The newspaper obtained multiple Georgia Department of Public Safety use-of-force incident reports through an open records request. The records offer the most complete account yet of authorities’ version of the Jan. 18 killing of Manuel Paez Terán.

Paez Terán was killed in DeKalb County's South River Forest as officers tried to clear activists who were camping near the site of a planned police and training center.

The Georgia Bureau of Investigation continues to examine the shooting and has released few details about the incident, other than to say that preliminary evidence supports authorities' assertions and that the trooper was shot with a bullet from a gun Paez Terán legally purchased in 2020.

According to the newly obtained incident reports, Paez Terán briefly spoke to officers who came to the protester’s tent and refused their demands to leave the area, prompting authorities to fire pepper balls.
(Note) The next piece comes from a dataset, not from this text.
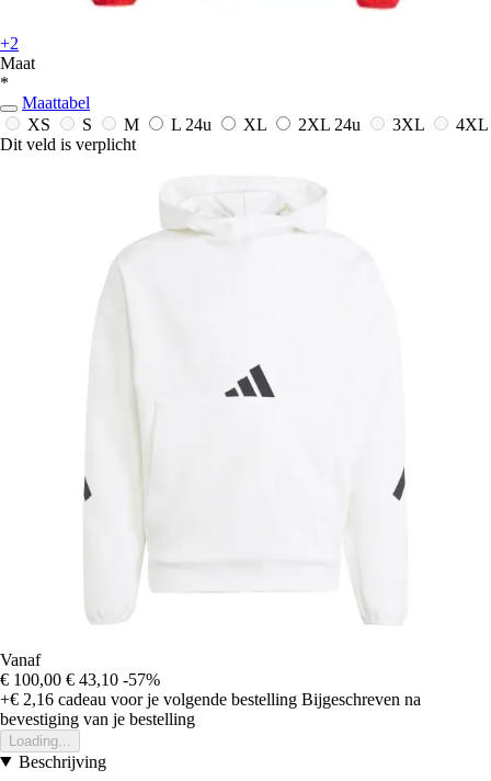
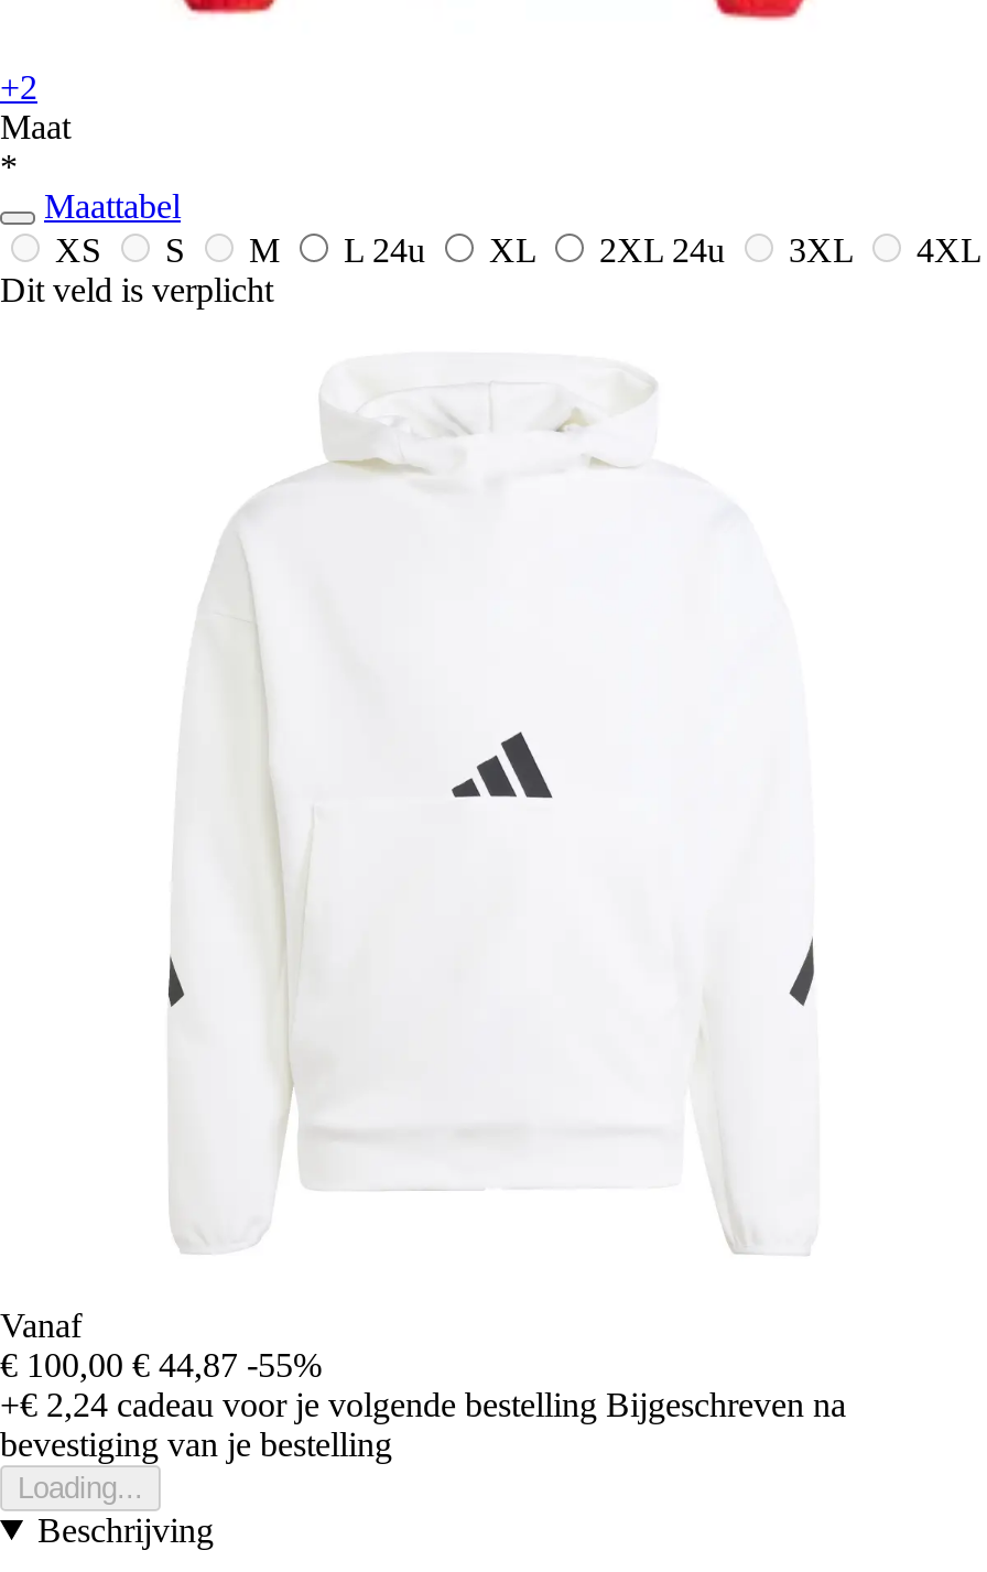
[0,670,160,689] € 100,00 € 43,10 -57% -> [0,1346,322,1383] € 100,00 € 44,87 -55%
[0,690,421,708] +€ 2,16 cadeau voor je volgende bestelling Bijgeschreven na -> [0,1385,846,1423] +€ 2,24 cadeau voor je volgende bestelling Bijgeschreven na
Authorities say Paez Terán then fired multiple shots from inside the tent, and six officers returned fire, shooting the activist more than a dozen times.

“I knew the suspect in the tent was shooting at us because I could hear the gunshots coming from inside of the tent," according to a report written by a Georgia Department of Public Safety corporal. “I could see the front of the tent door flapping as the bullets ripped through it and I could hear bullets striking the vegetation surrounding me.”

The corporal said authorities had encountered Paez Terán inside the tent, and at one point the activist told the officers: “No, I want you to leave."

The corporal said Paez Terán was “very confident” in asking authorities to leave and “it was immediately apparent” that the protester had “no intentions of cooperating."

The corporal also wrote that, prior to the gunfire, he told Paez Terán that officers were about to fire chemical agents into the tent and that Paez Terán would be charged with criminal trespassing.

A few protests have turned violent, including earlier this month when more than 150 masked activists left a nearby music festival and stormed the proposed site of the training center, setting fire to construction equipment and throwing rocks at retreating law enforcement officers.

The Atlanta City Council approved building the proposed $90 million Atlanta Public Safety Training Center in 2021, saying a state-of-the-art campus would replace substandard offerings and boost police morale.